Two charges equal to 2 X 10⁻⁶ C are 0.3m apart. If both of them exist inside vacuum, then the force between them is *​

Answer 1

Need to FinD :-

• The force of attraction between charges .

$\red{\frak{Given}}\begin{cases}\sf Two\ equal\ charges \ equal\ to\ 2\times 10^{-6} C .\\\sf They \ are \ 0.3m \ apart . \end{cases}$

We know that if there are two charges of $\sf q_1 \ \& q_2$. And the Distance of seperation between them is r , then the force is equal to ,

$\sf\twoheadrightarrow \boxed{\red{\sf Force = \dfrac{1}{4\pi \epsilon_0}\bigg( \dfrac{q_1q_2}{r^2} \bigg) }}$

Here the value of constant , is 9 × 10⁹ N.m²/C² .
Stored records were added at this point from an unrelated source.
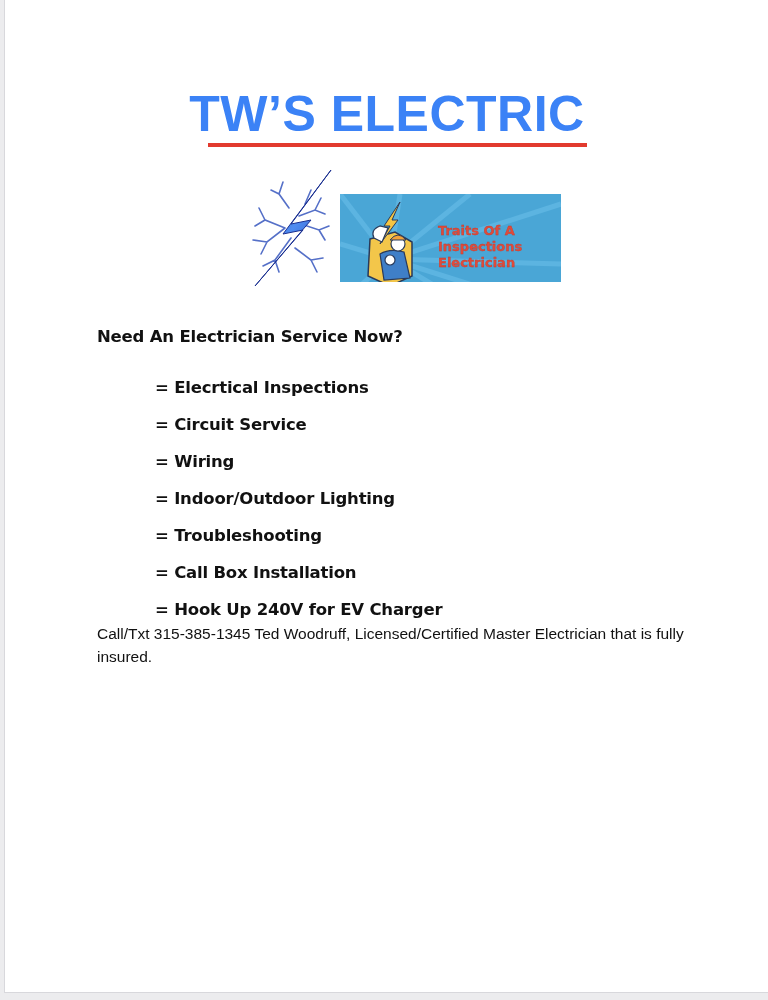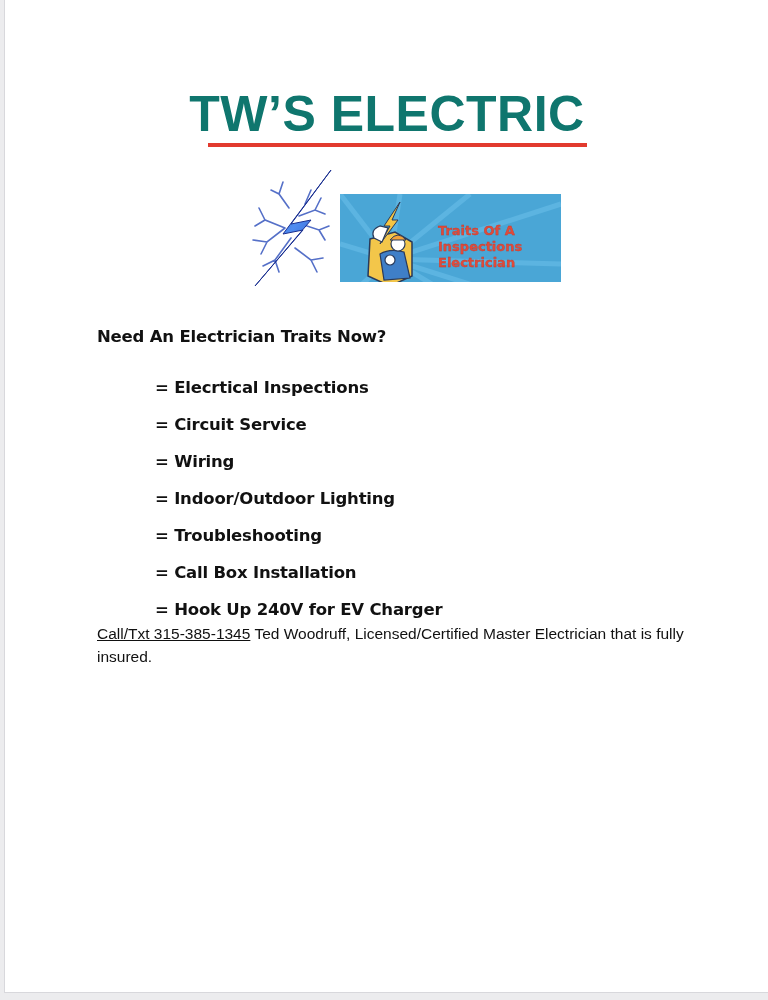--- a/index.html
+++ b/index.html
@@ -31,7 +31,7 @@
       font-weight: bold;
       font-size: 50px;
       letter-spacing: 0.5px;
-      color: #0f766e;
+      color: #3b82f6;
       line-height: 60px;
     }
     .title-underline {

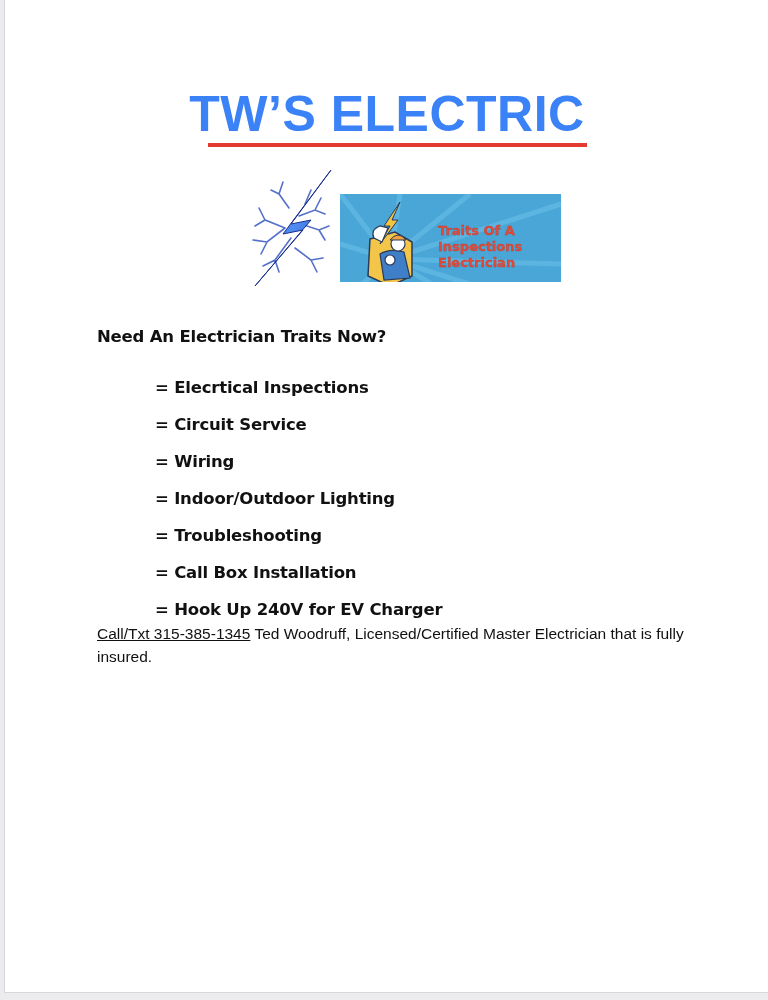--- a/index.html
+++ b/index.html
@@ -168,7 +168,7 @@
     </div>
   </div>
 
-  <div class="heading">Need An Electrician Traits Now?</div>
+  <div class="heading">Need An Electrician Service Now?</div>
 
   <ul class="services">
     <li>= Elecrtical Inspections</li>

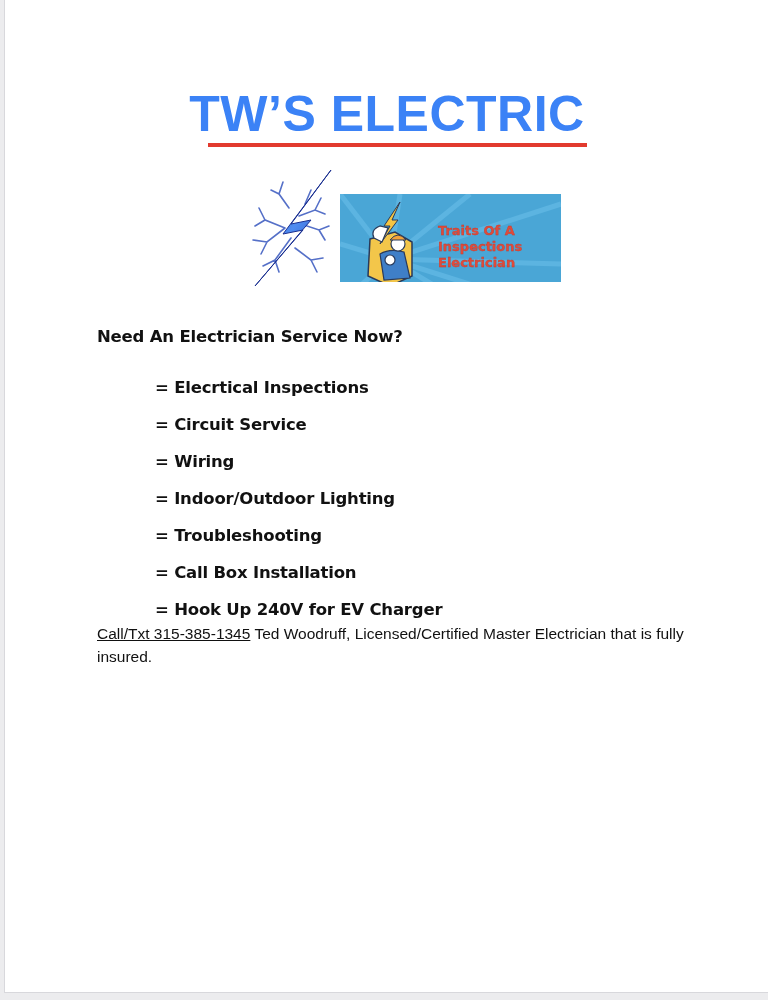--- a/index.html
+++ b/index.html
@@ -108,7 +108,6 @@
       color: #111;
     }
     .contact .phone {
-      text-decoration: underline;
       color: #111;
       margin-top: 11px;
     }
• Substituting the respective values :-

$\sf\dashrightarrow Force = \dfrac{1}{4\pi \epsilon_0}\bigg( \dfrac{q_1q_2}{r^2} \bigg) \\\\\sf\dashrightarrow Force = \dfrac{1}{4\pi\epsilon_0}\bigg( \dfrac{ (2\times 10^{-6})^2}{(0.3m)^2} \bigg)\\\\\sf\dashrightarrow Force = (9\times 10^9) \bigg( \dfrac{4\times 10^{-12} }{0.09 m^2}\bigg) \\\\\sf\dashrightarrow Force = (9\times 10^9) \bigg(\dfrac{4\times 10^{-12+2}}{9} \bigg)\\\\\sf\dashrightarrow Force = (9\times 10^9) \bigg( \dfrac{4\times 10^{-10}}{9}\bigg)\\\\\sf\dashrightarrow Force = 4\times 10^{9-10} N \\\\\sf\dashrightarrow\underset{\blue{\sf Required\ Force}}{\underbrace{\boxed{\pink{\frak{ Force = 0.4 N }}}}}$